» TASK TO CARRY OUT: Scan the records below for the line containing "znakova koji trenutno" and the line containing "predodređeni za bogatstvo". Copy both, plus every line between, exactly.

» DATASET ENTRIES:
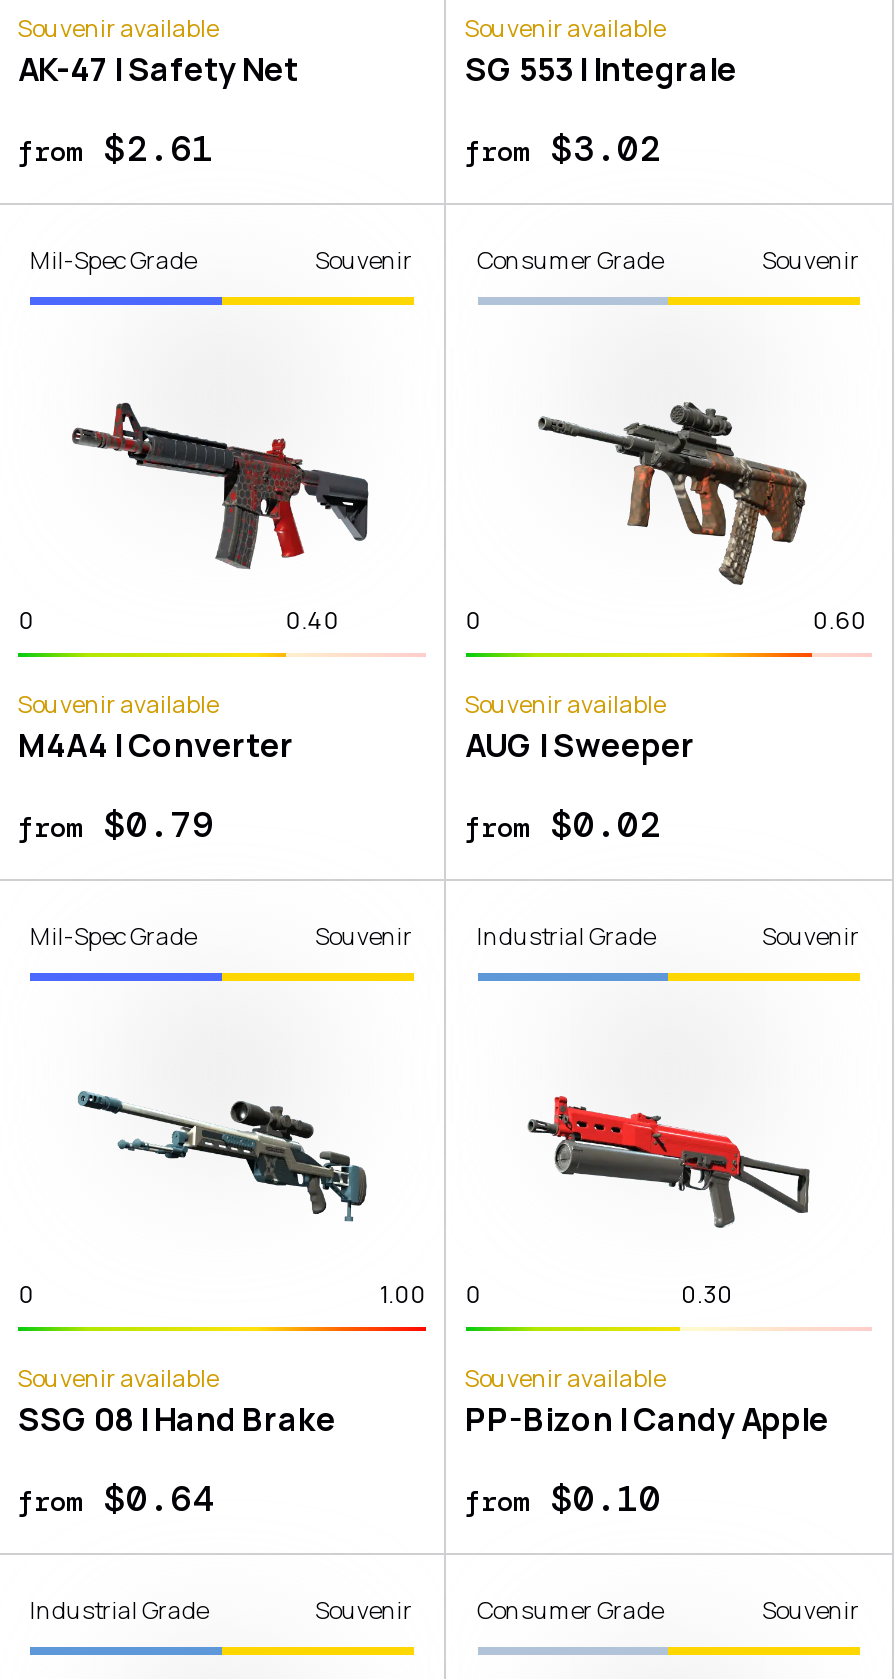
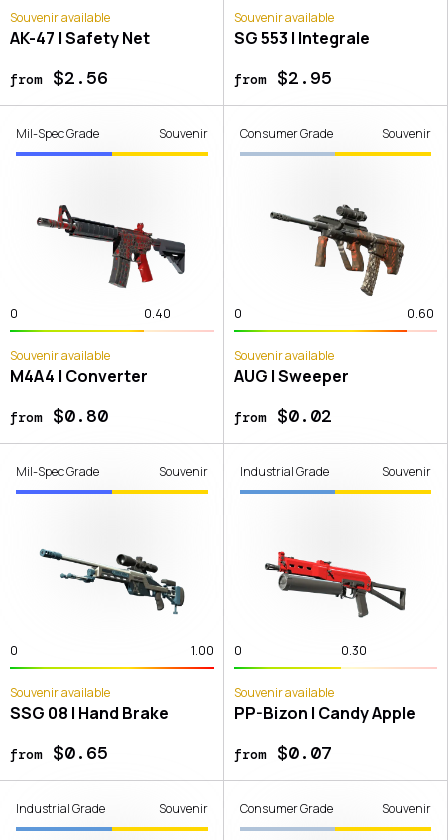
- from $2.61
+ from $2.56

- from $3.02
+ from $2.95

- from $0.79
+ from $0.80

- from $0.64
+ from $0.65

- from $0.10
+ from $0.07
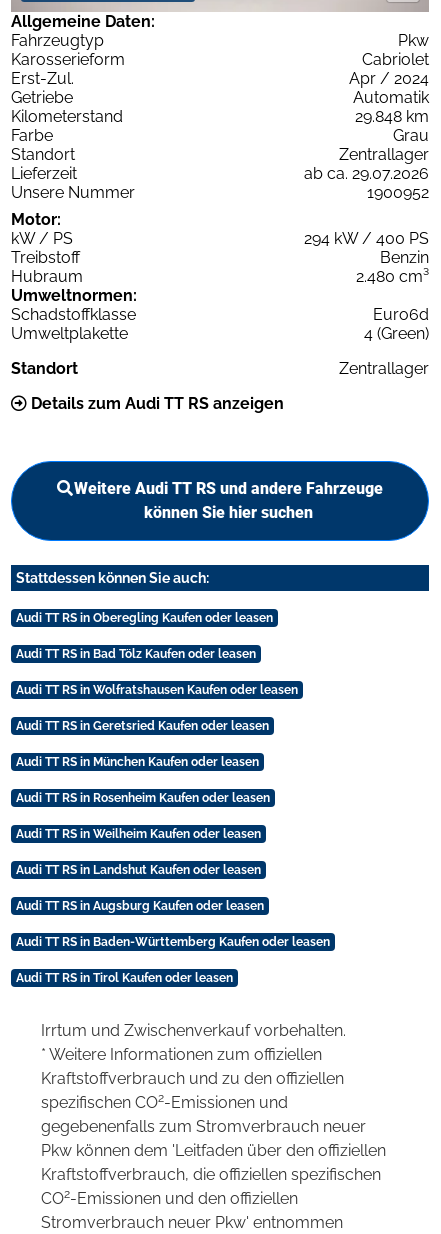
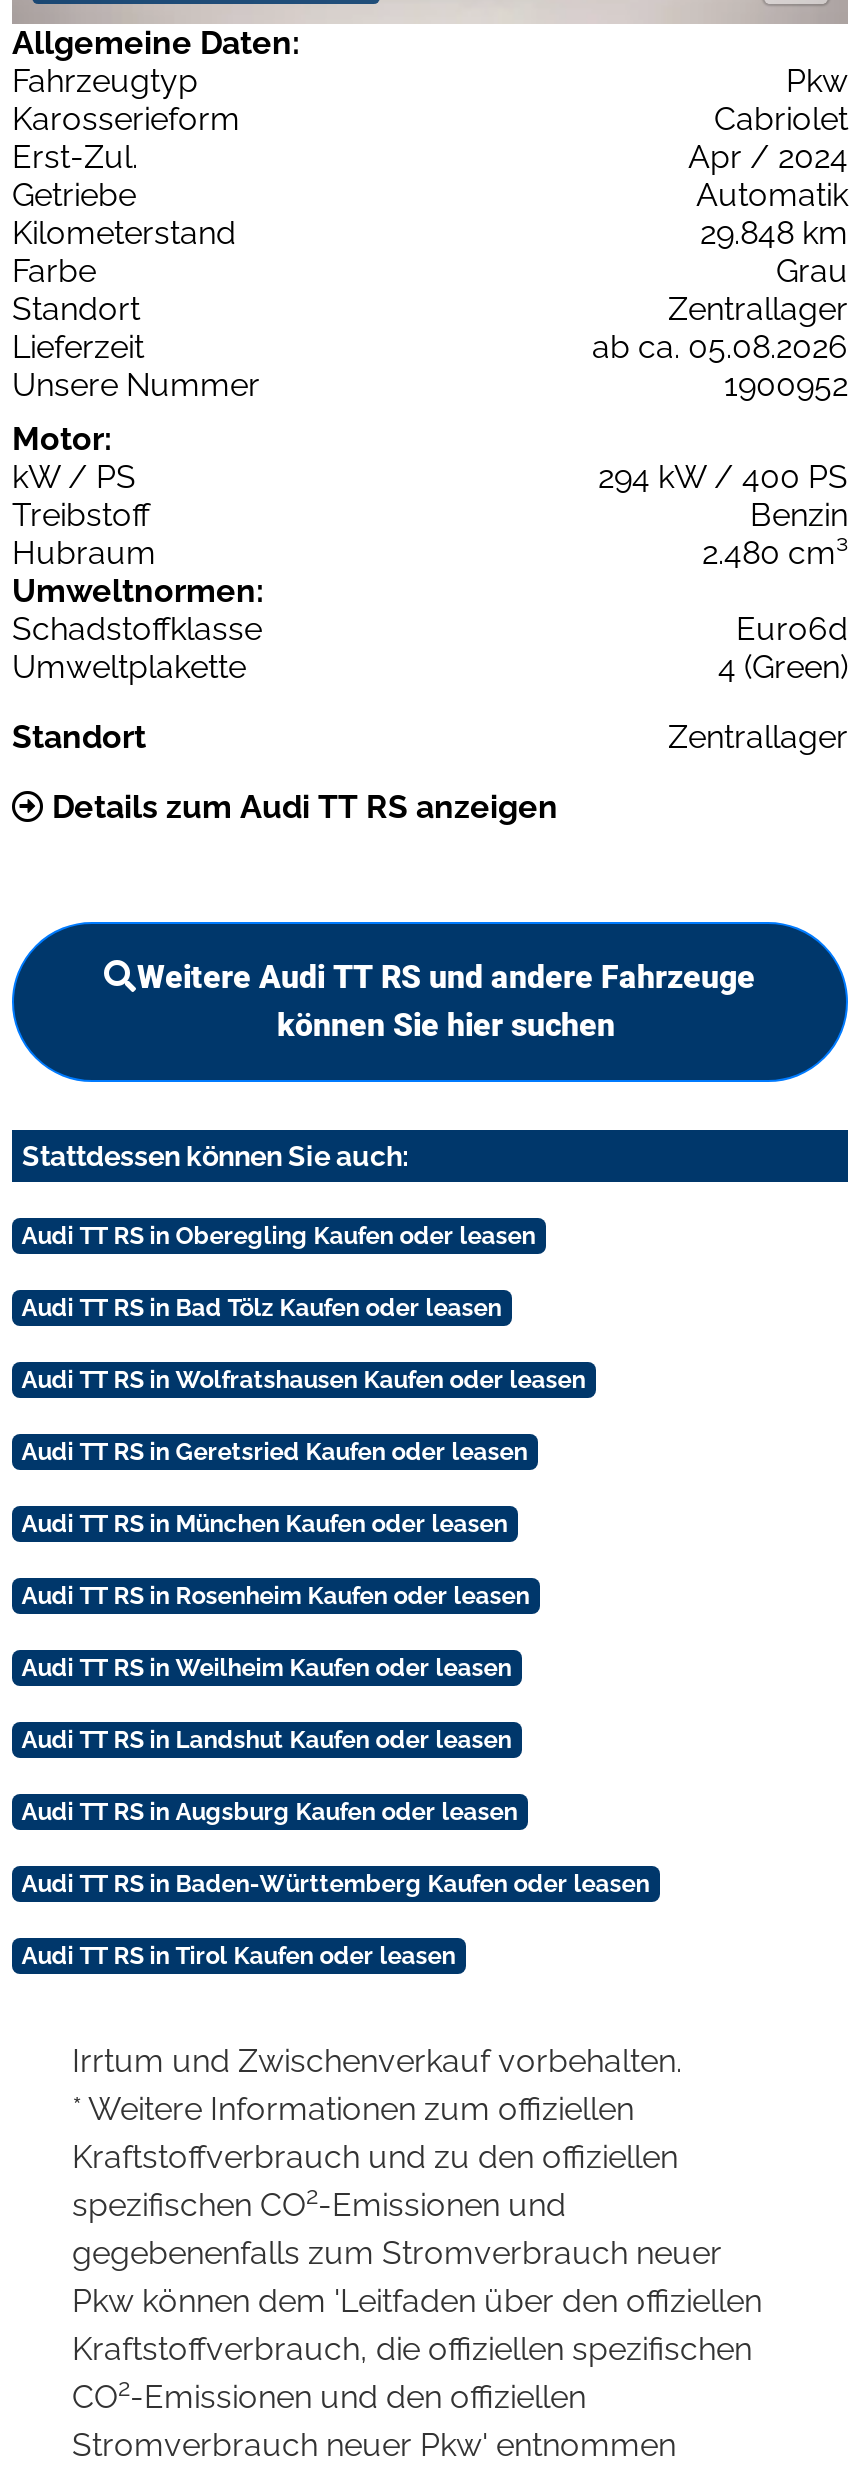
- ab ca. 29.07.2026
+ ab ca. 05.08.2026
* * *
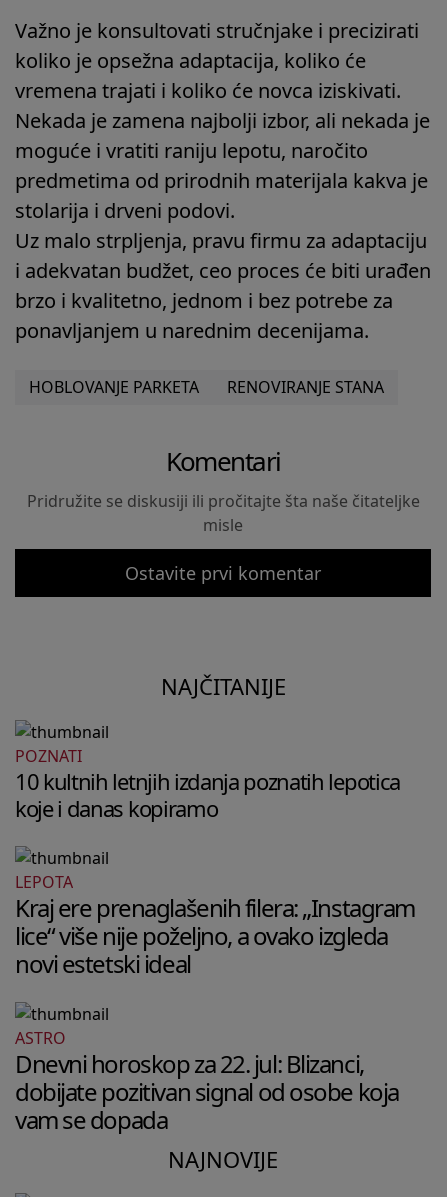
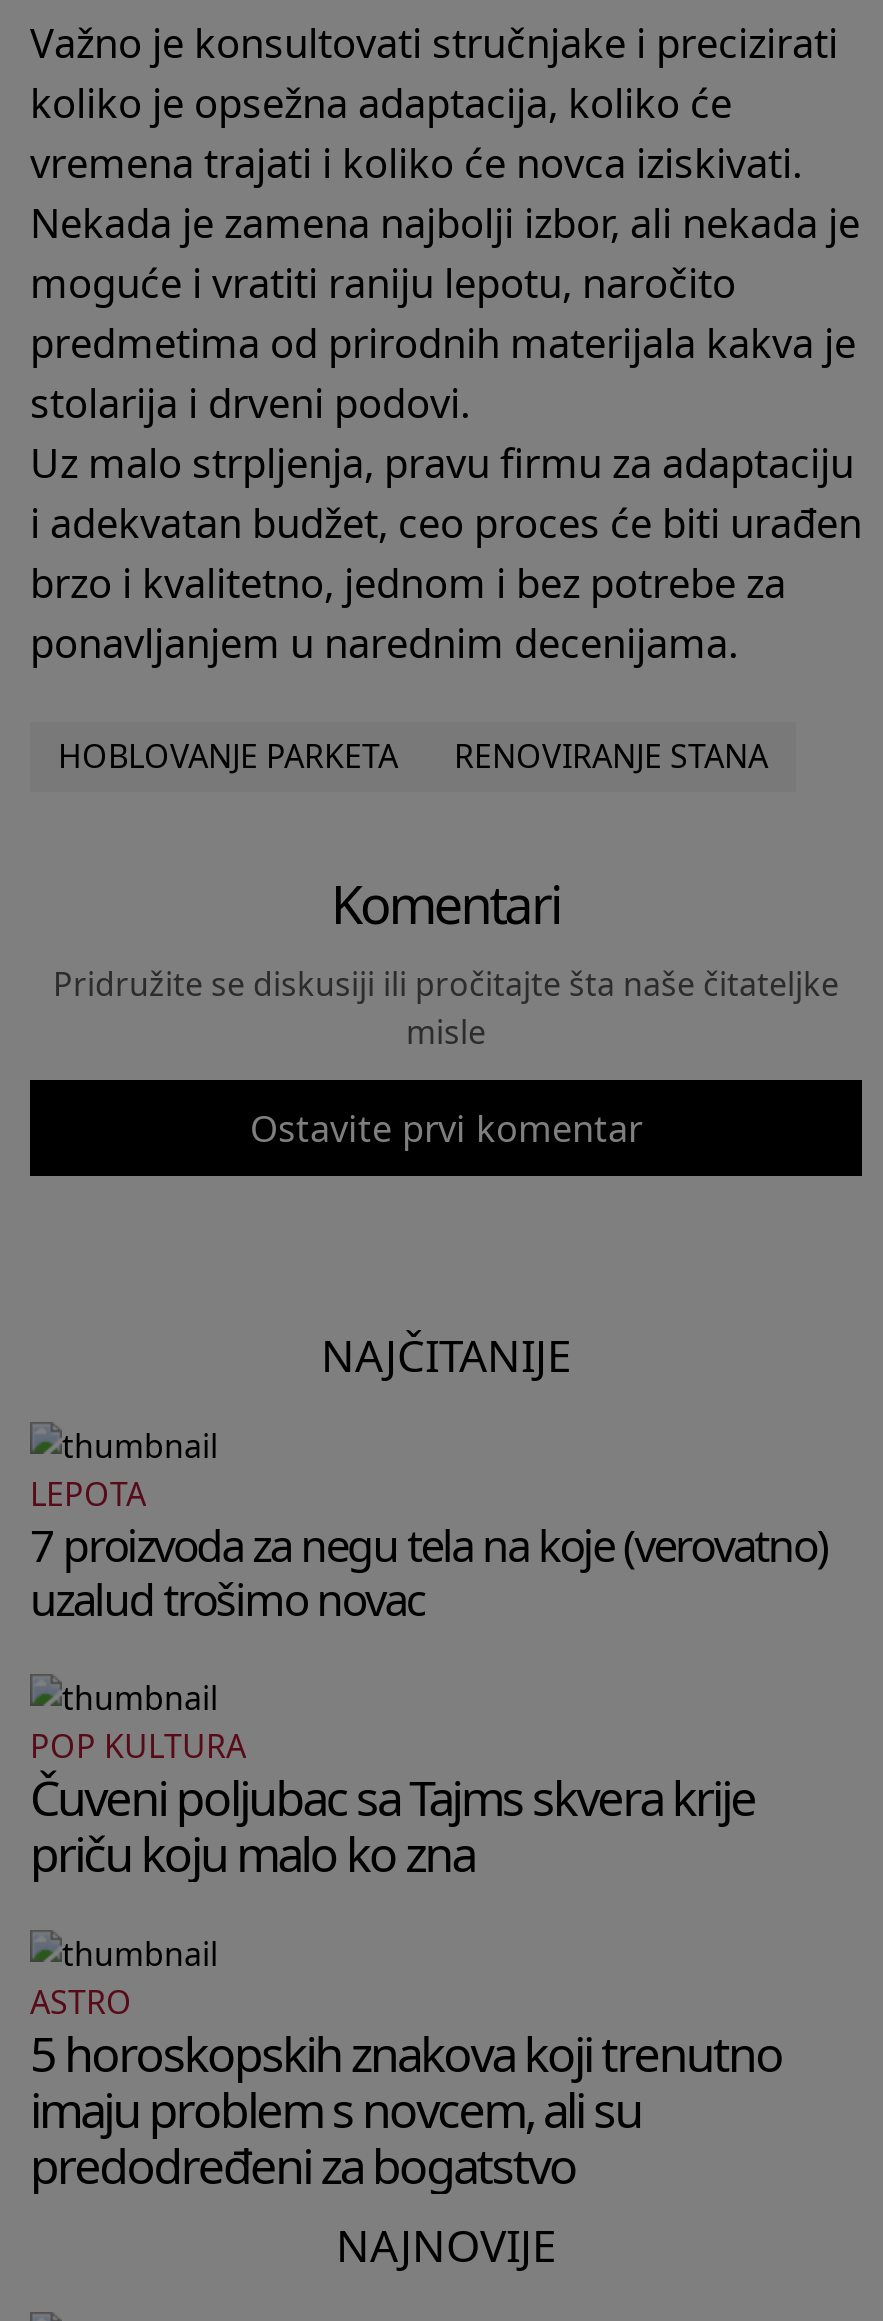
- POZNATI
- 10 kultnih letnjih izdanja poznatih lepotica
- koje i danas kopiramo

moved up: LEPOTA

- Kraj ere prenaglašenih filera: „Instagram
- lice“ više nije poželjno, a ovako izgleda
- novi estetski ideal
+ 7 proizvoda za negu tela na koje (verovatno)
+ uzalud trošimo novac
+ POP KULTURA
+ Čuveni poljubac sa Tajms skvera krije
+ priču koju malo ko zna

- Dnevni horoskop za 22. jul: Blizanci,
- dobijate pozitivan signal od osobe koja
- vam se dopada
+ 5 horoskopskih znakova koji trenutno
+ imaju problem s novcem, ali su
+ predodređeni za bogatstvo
...
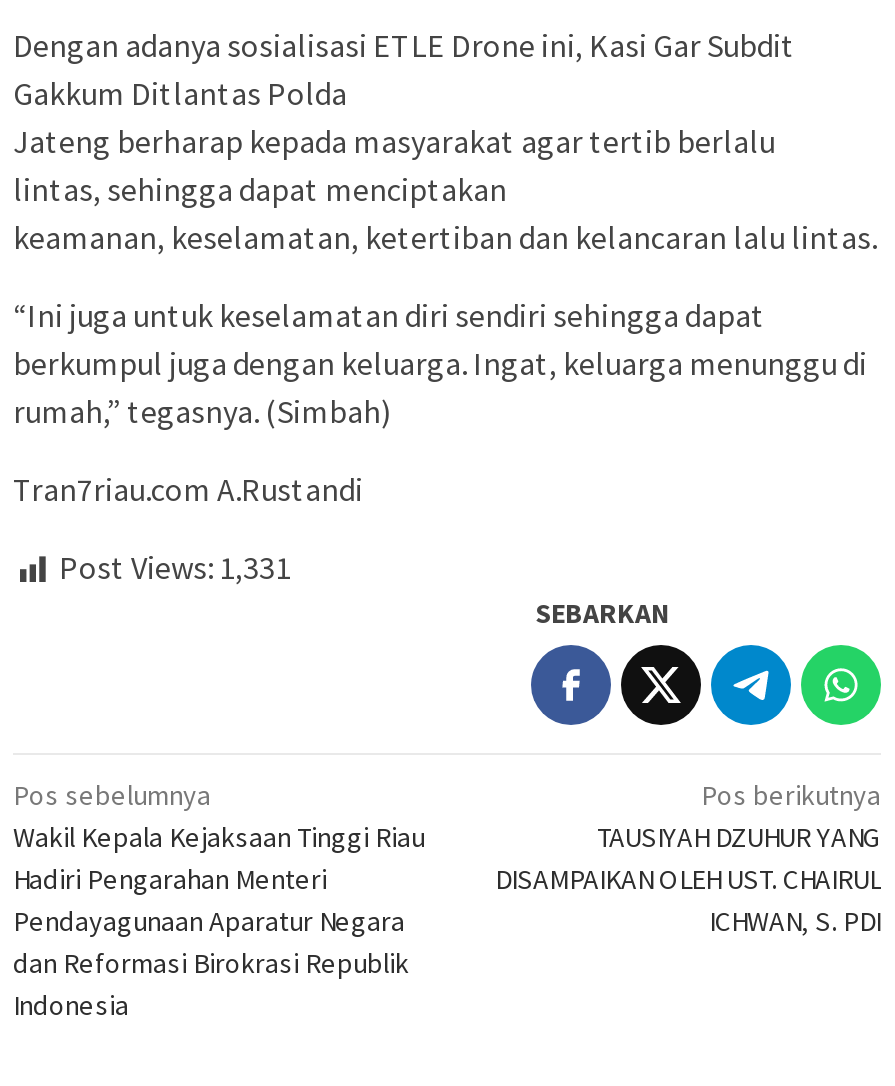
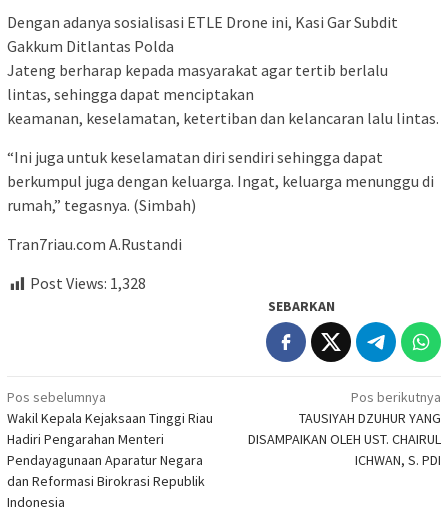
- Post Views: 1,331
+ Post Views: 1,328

» EXERCISE OUTPUT:
+ 5 horoskopskih znakova koji trenutno
+ imaju problem s novcem, ali su
+ predodređeni za bogatstvo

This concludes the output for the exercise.